Retype all entries exactly as they stand, excluding pictures.

The data:
§
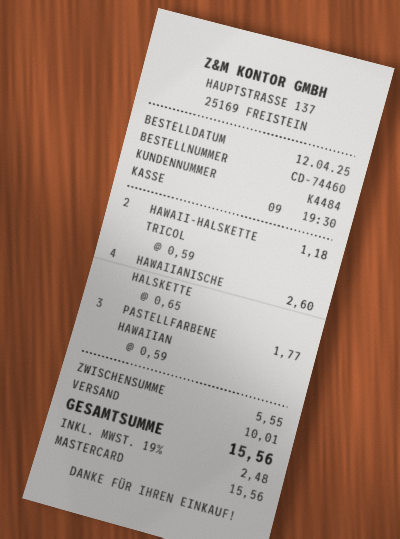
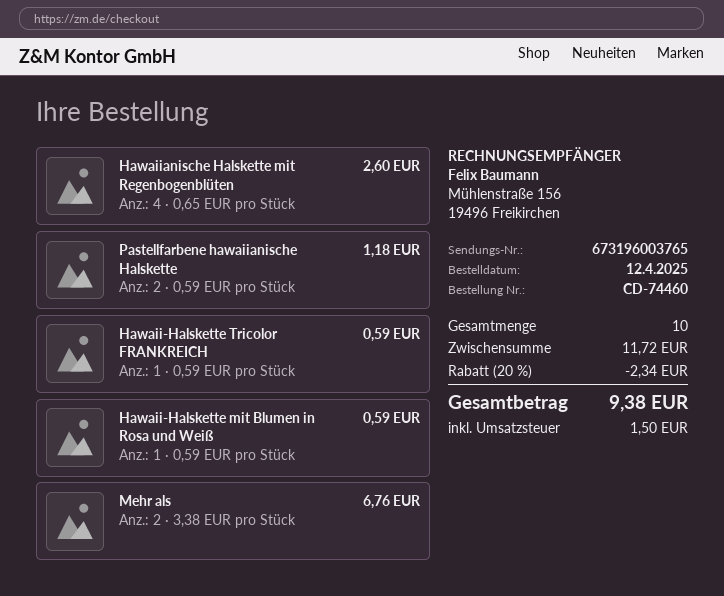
HAWAII-HALSKETTE TRICOL: 2 x 0.59 = 1.18 -> 1 x 0.59 = 0.59
PASTELLFARBENE HAWAIIAN: 3 x 0.59 = 1.77 -> 2 x 0.59 = 1.18
Hawaii-Halskette mit Blumen in Rosa und Weiß: none -> 1 x 0.59 = 0.59
Mehr als: none -> 2 x 3.38 = 6.76
subtotal: 5.55 -> 11.72
discount: none -> 20% = 2.34
shipping: 10.01 -> none
tax: 2.48 -> 1.50
total: 15.56 -> 9.38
§
Answer section:
HAWAII-HALSKETTE TRICOL: 2 x 0.59 = 1.18 -> 1 x 0.59 = 0.59
PASTELLFARBENE HAWAIIAN: 3 x 0.59 = 1.77 -> 2 x 0.59 = 1.18
Hawaii-Halskette mit Blumen in Rosa und Weiß: none -> 1 x 0.59 = 0.59
Mehr als: none -> 2 x 3.38 = 6.76
subtotal: 5.55 -> 11.72
discount: none -> 20% = 2.34
shipping: 10.01 -> none
tax: 2.48 -> 1.50
total: 15.56 -> 9.38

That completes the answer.